Title: Silver Linings Playbook
Directed by: David O. Russell
Distributed by: The Weinstein Company
Release Date: December 25, 2012 (Wide)
Rated: R
Synopsis: After a stint in a mental institution, former teacher Pat Solitano moves back in with his parents and tries to reconcile with his ex-wife. Things get more challenging when Pat meets Tiffany, a mysterious girl with problems of her own. (Via IMDB)
Brian’s Review: When a movie has this much hype, I’m sometimes wary walking into the theater. I haven’t loved all of David O. Russell’s movies, and I’d yet to be impressed by Bradley Cooper. Still, I had a pretty good feeling I was going to enjoy this strange blend of romantic comedy, family drama, and dance competition. I had, however, no expectations for how much I was going to love, love, LOVE this movie. Silver Linings Playbook is incredible, the kind that I can recommend to just about every age group. No matter what kind of movies you may like, there’s something in this one for everybody. It’s the kind of carefully constructed movie that does it all: makes you laugh, makes you cry, makes you cheer. Every scene cackles with energy. Every performance raises the bar. And it’s also enormously entertaining. There have been divisive feelings toward almost all of the big year-end Oscar contenders of 2012, but I don’t see how anyone couldn’t fall under the spell of Silver Linings Playbook. It’s that good.
Writer/director David O. Russell has had an eclectic career, mostly of films that split audiences down the line. Three Kings was a head-scratcher, and I Heart Huckabees has both its fans (not me) and very-much-non-fans (me!). He disappeared for awhile then re-appeared on the scene in 2010 with The Fighter, a great crowd-pleasing movie, and Silver Linings Playbook is even better. It works on your emotions from the first scene on, as it introduces us to Pat (Bradley Cooper), a former high school teacher with mental health issues, in and out of institutions, whose mom brings him back home with the hope he can finally get back on his feet. The dynamics between Pat and his parents (Robert De Niro and Animal Kingdom’s Jacki Weaver) gets the film steamrolling forward in the first half-hour, and if the movie had JUST been about this, it still would’ve been good. But then Jennifer Lawrence shows up, and all bets are off. She’s an unpredictable, abrasive, also mentally unstable young woman whose husband has just been killed in a car accident, and she takes to Pat right away. While some elements of their relationship may stick to formula, the characters are so interesting, and their chemistry is so palpable, that you won’t mind. Despite their instabilities, you root for them all the way through to the end, especially when it comes to a dance competition at the end that should feel like something out of a dumber, lesser movie yet somehow works, and works great!

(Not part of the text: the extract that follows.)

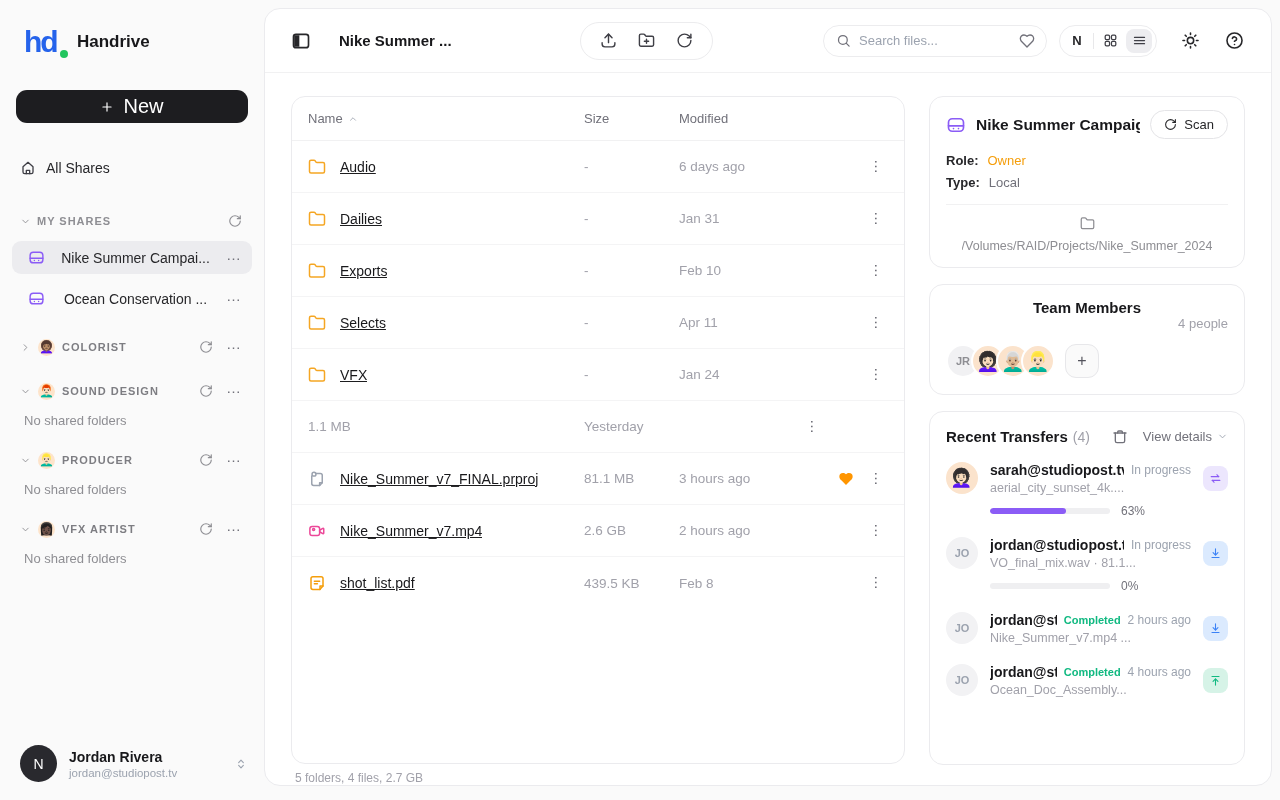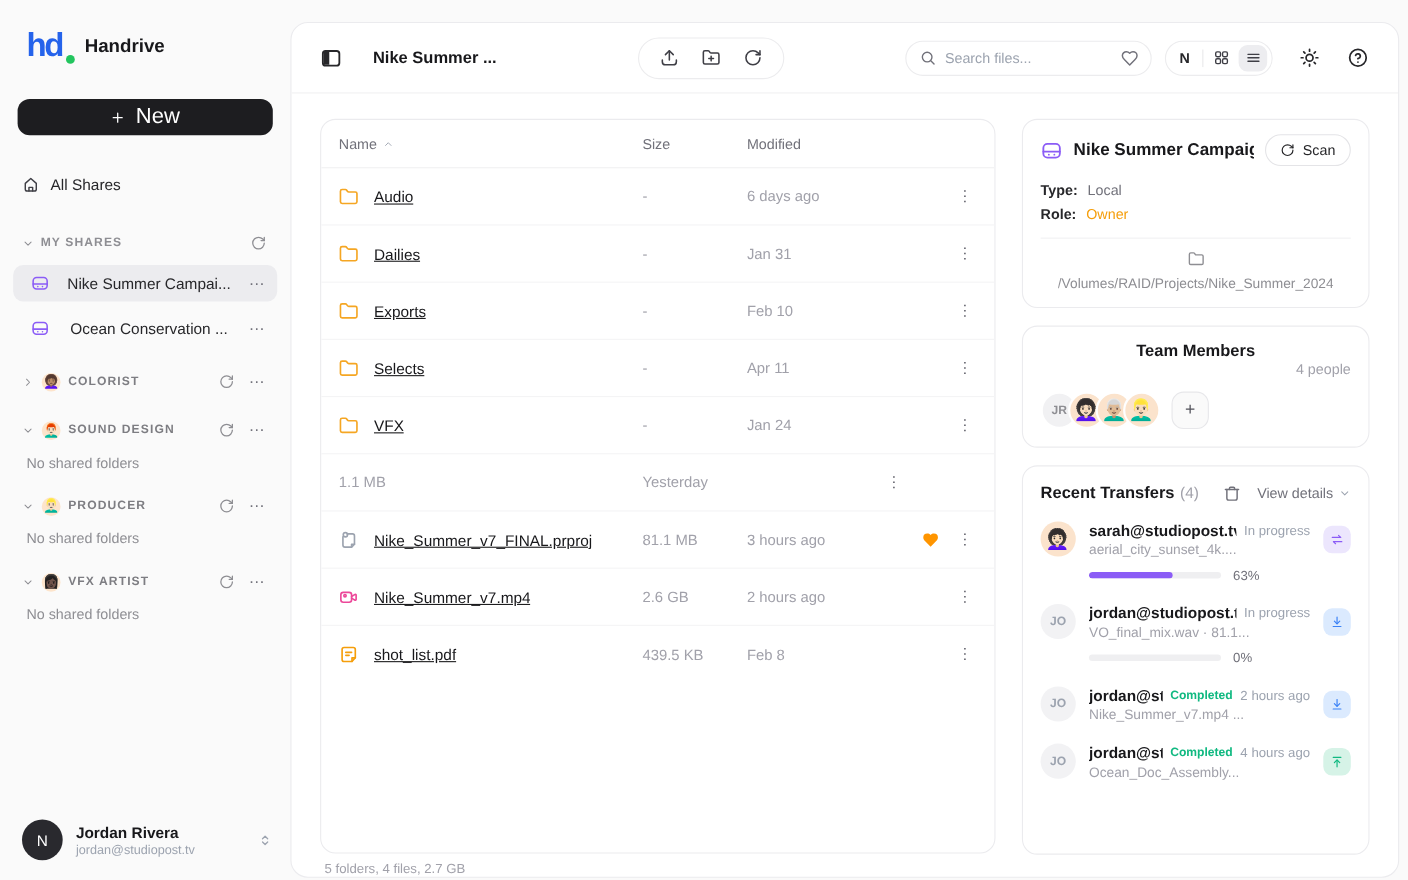"Nike Summer ..." .main { top: 20px -> 8px }
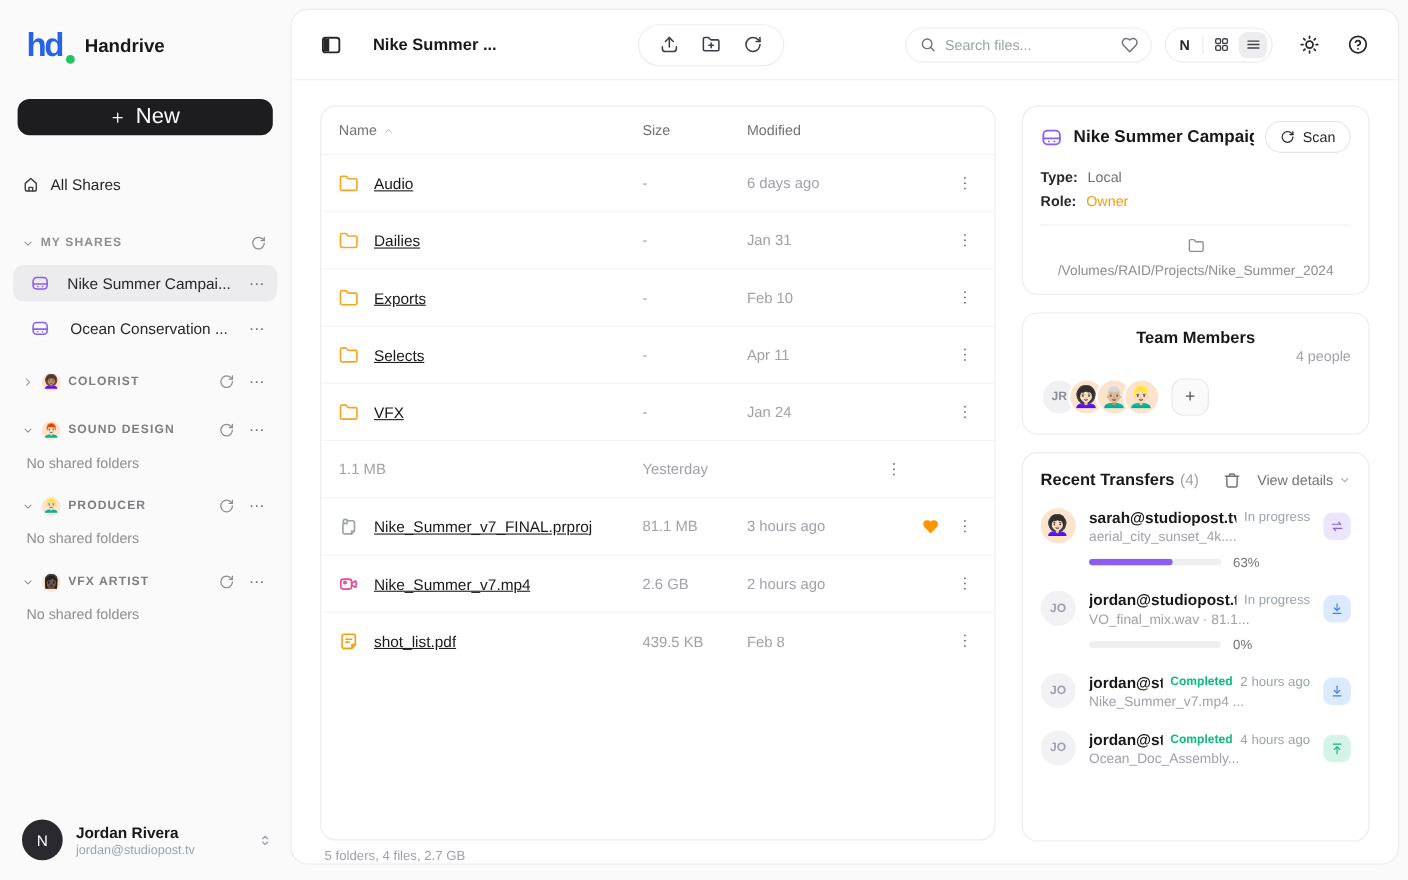"Type:" div.meta-row { order: before "Role:" -> after "Role:" }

The performances in Silver Linings Playbook are all stand-outs, in a year chockfull of great performances. Bradley Cooper did a swell job in 2011′s Limitless, but this is his breakthrough. He’s manic and sad, and even hard to like in the beginning, but his character grows on you, and the transition he makes throughout the film is subtle and believable. Robert De Niro has been working steadily for decades, but ever since his comedic turn in Analyze This in 1999, his juicy roles have been few and far between. His ridiculous turn in New Year’s Eve was for me the final cough in what used to be a great career, so I’m thrilled to say how great he is in Silver Linings Playbook. As a father of a mentally unstable son, one who he wants to spend time with despite their many years of differences, De Niro hits just the right note. Jacki Weaver is a delight as the caring mom, Dash Mihok is memorable as an atypically sympathetic police officer, Anupam Kher gets many of the funniest lines as Pat’s doctor, and Chris Tucker, who appears in fewer movies than those who have long since been deceased, is a welcome addition to the ensemble cast. But the powerhouse is Jennifer Lawrence. The film works great, but it reaches another level with the addition of her character, and her electric performance. Having broken into the mainstream with The Hunger Games, and now with Silver Linings Playbook, Lawrence (who was rightly nominated for an Oscar for her performance in Winter’s Bone), is quickly becoming her generation’s Meryl Streep. Silver Linings Playbook is a delight from start to finish, the kind of movie that as soon as you leave the theatre, you want to grab a bunch of your friends and family and drag them back into the theater for a second showing. I absolutely loved it. It’s one of my favorite films of 2012!